A quiet beeping caught his attention, and he looked down to check the time on his innocuous, little, plastic watch. It was from the Single-Standard store, and was about the cheapest digital watch he could get that actually had a timer built in. It had cost him a lot of dignity, and a not insignificant amount of labour to buy, but it was one of the best – if only – purchases he’d made in his young life, and he was proud of it.
The alarm told him he needed to start packing up if he wanted to meet his caseworker at the meetup point on time. At the thought, a tingle passed over his left arm, and he sighed in resignation, absently scratching at it. He knew the scratching wouldn’t actually do anything. But this had only been a tingle, not a throbbing or a burning, or heavens forbid a pulsing. Just a tingle. He’d be alright, he just needed to be careful for the rest of the day. Deep breaths, stay controlled, pack up one item at a time. He’d be fine, probably.
“Just be grateful you trained your right arm to be just as dominant as your left,” he mumbled under his breath. It had taken a lot of hard work, but three months with a bone fracture, and no access to a healer, or any medical care had forced him to prioritize learned ambidexterity. “Needs must,” he muttered as the last of his items was placed gently in his bag.
“… and good luck to all of you on your ignition day.” Leo caught the tail end of the lecture. He knew as well as the students in the class how important today was.

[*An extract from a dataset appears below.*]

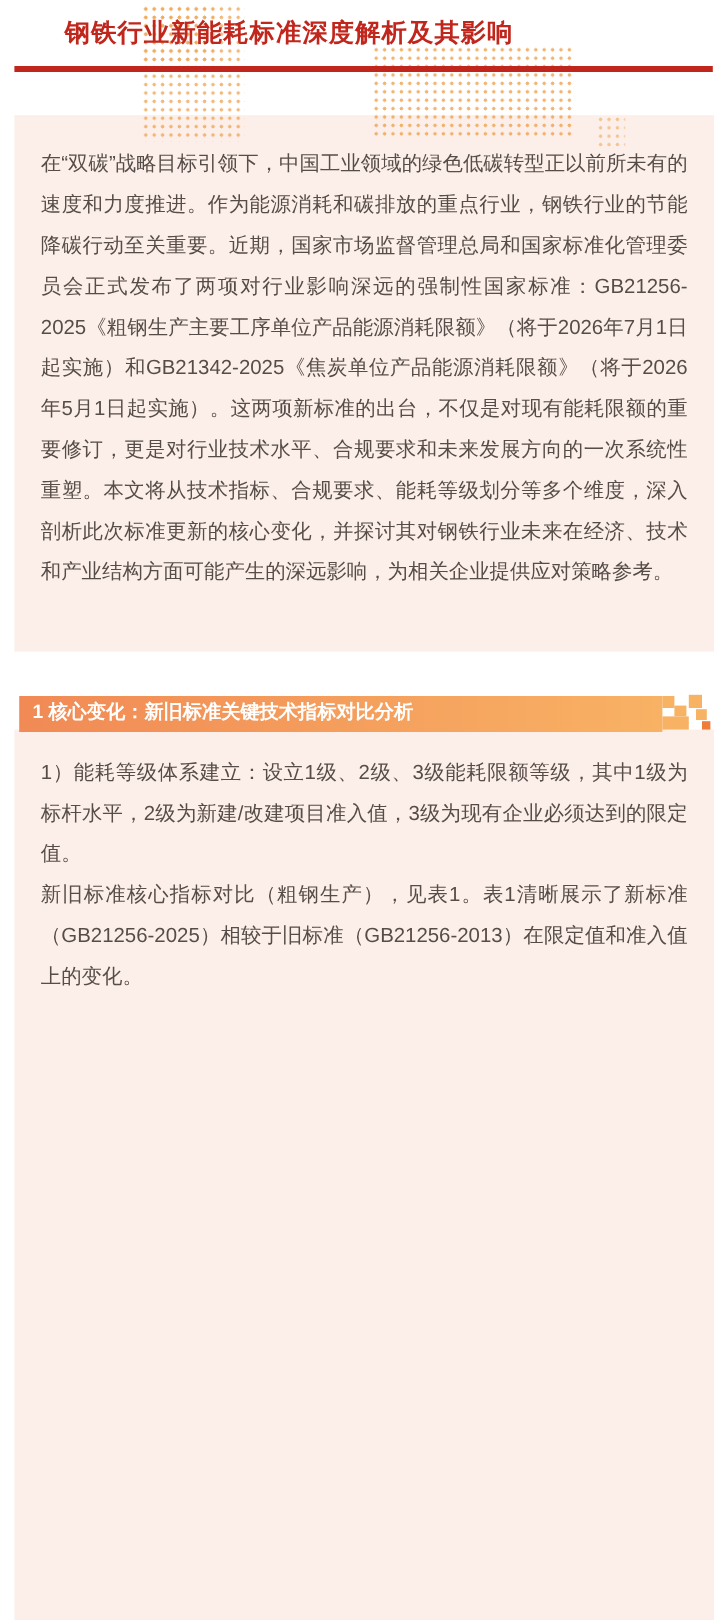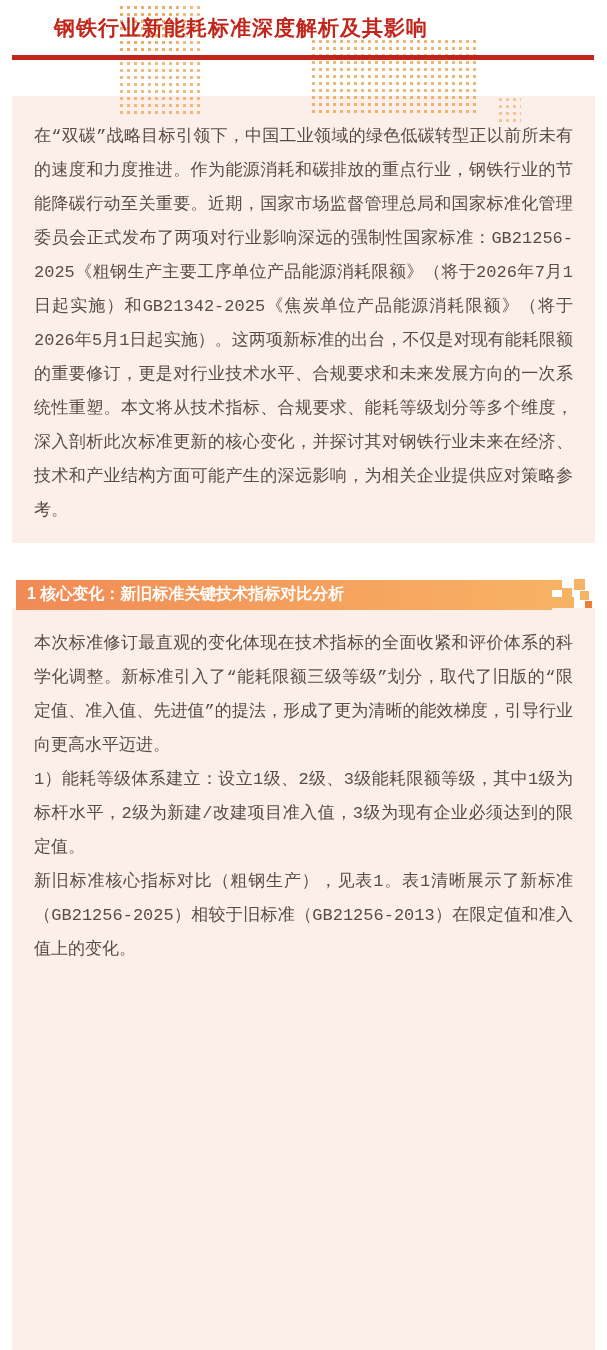"在“双碳”战略目标引领下，中国工业领域的绿色低碳转型正以前所未有的速度和力度推进" .card { font-family: Liberation Mono, monospace -> none }
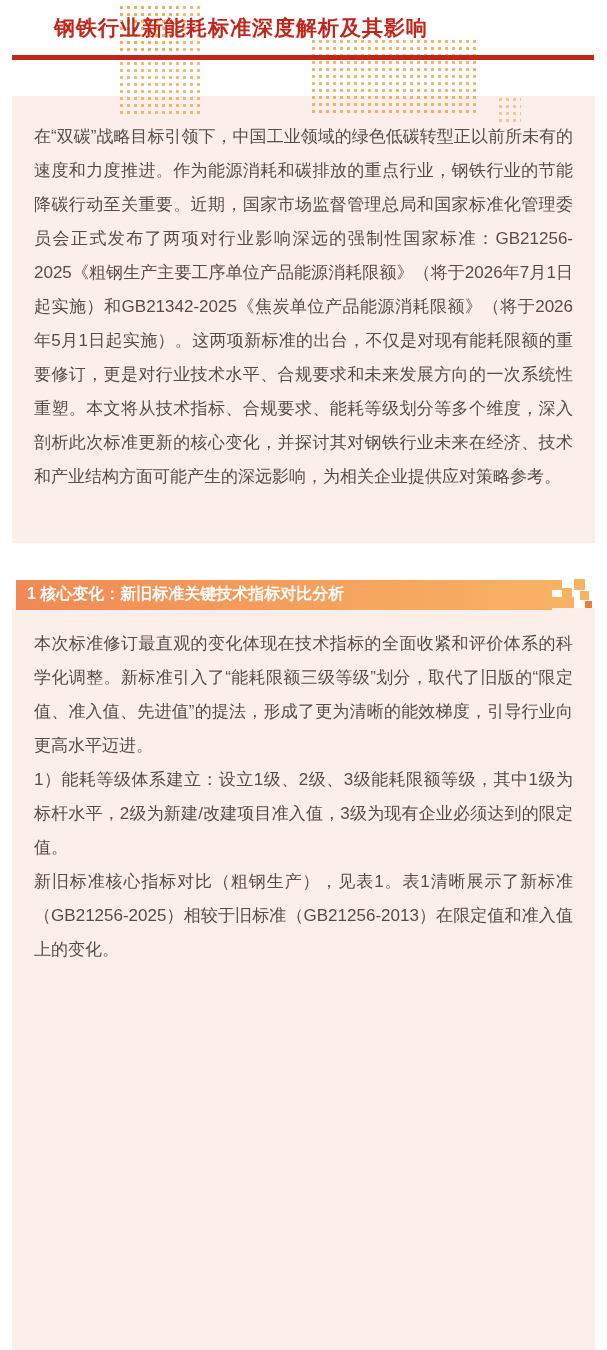"本次标准修订最直观的变化体现在技术指标的全面收紧和评价体系的科学化调整。新标准引" p { html: <p>本次标准修订最直观的变化体现在技术指标的全面收紧和评价体系的科学化调整。新标准引入了“能耗限额三级等级”划分，取代了旧版的“限定值、准入值、先进值”的提法，形成了更为清晰的能效梯度，引导行业向更高水平迈进。</p> -> none }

It had taken a nuclear apocalypse, and the rending of the veil to flood the world with enough mana that the world ignited, but even then, there was never any guarantee. The world could have stayed dormant, like so many mundanes did. It could have simply flooded with mana that did nothing but spread and dissipate, leaving those few who were unlucky enough to ignite as powerless as they were before. No, complete saturation, even oversaturation was no guarantee that one had the spark. That one would ignite, and that even if they did, that they’d survive the process of a mana baptism. The world could’ve been a dud. A dreg world.
He could end up a dreg.
The thought felt fundamentally wrong. Like something in the world, or perhaps in himself instinctively rejected the very notion. Dreg. It felt like an expletive even just in Leo’s mind. He would not allow himself to think like that. Not today. No. Today was the day that anybody between the ages of 16 – 18 in Sector Seven could undergo core ignition, for free, at the Coalition Campus. Today Leo would either come out the other end as a cultivator, or he would remain mundane.
Leo had made himself a promise a long time ago, one that he intended to keep. A promise that he would be more. Leo would not be mundane. His life depended on it.